Osseointegration (from Latin osseus "bony" and integrare "to make whole") is the direct structural and functional connection between living bone and the surface of a load-bearing artificial implant ("load-bearing" as defined by Albrektsson et al. in 1981). A more recent definition (by Schroeder et al.) defines osseointegration as "functional ankylosis (bone adherence)", where new bone is laid down directly on the implant surface and the implant exhibits mechanical stability (i.e., resistance to destabilization by mechanical agitation or shear forces).
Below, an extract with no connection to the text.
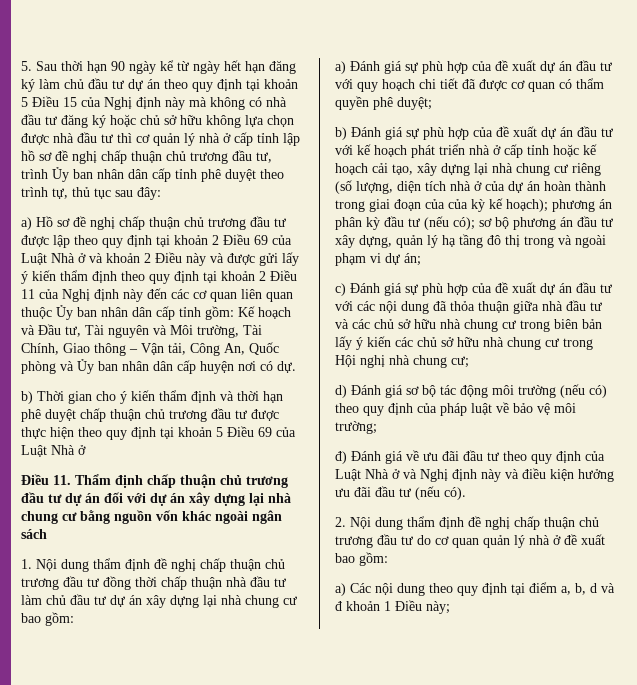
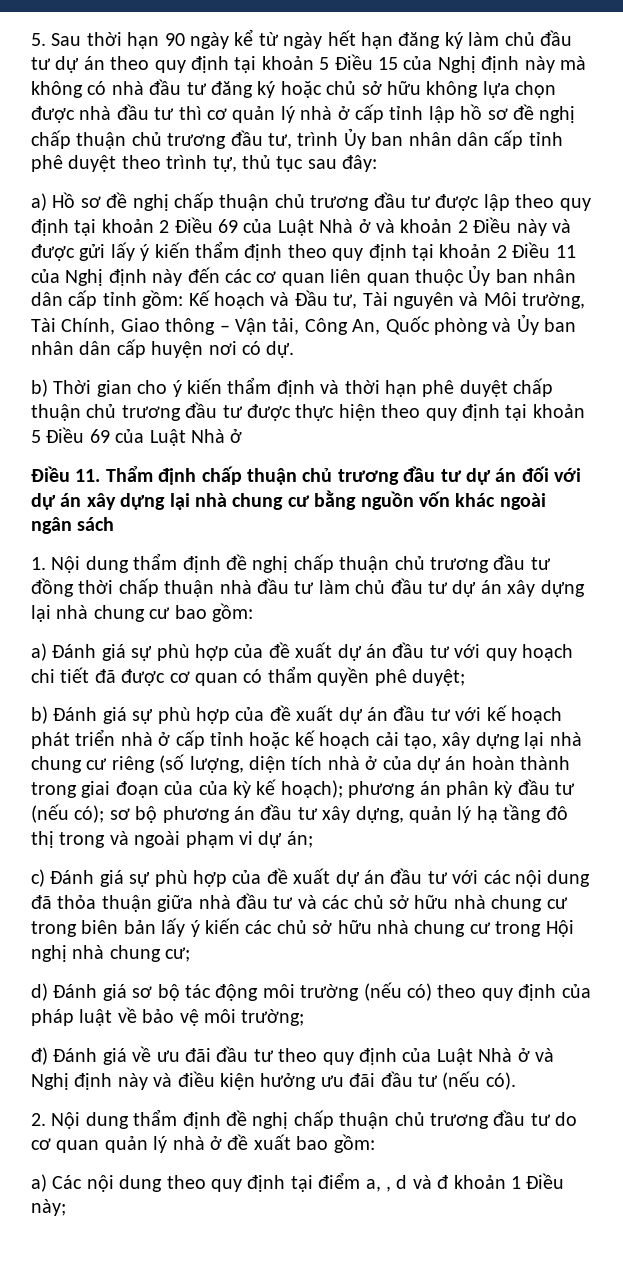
- a) Các nội dung theo quy định tại điểm a, b, d và đ khoản 1 Điều này;
+ a) Các nội dung theo quy định tại điểm a, , d và đ khoản 1 Điều này;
Osseointegration has enhanced the science of medical bone and joint replacement techniques as well as dental implants and improving prosthetics for amputees.

== Definitions ==
Osseointegration is also defined as: "the formation of a direct interface between an implant and bone, without intervening soft tissue".

An osseointegrated implant is a type of implant defined as "an endosteal implant containing pores into which osteoblasts and supporting connective tissue can migrate". Applied to oral implantology, this refers to bone grown right up to the implant surface without interposed soft tissue layer. No scar tissue, cartilage or ligament fibers are present between the bone and implant surface. The direct contact of bone and implant surface can be verified microscopically.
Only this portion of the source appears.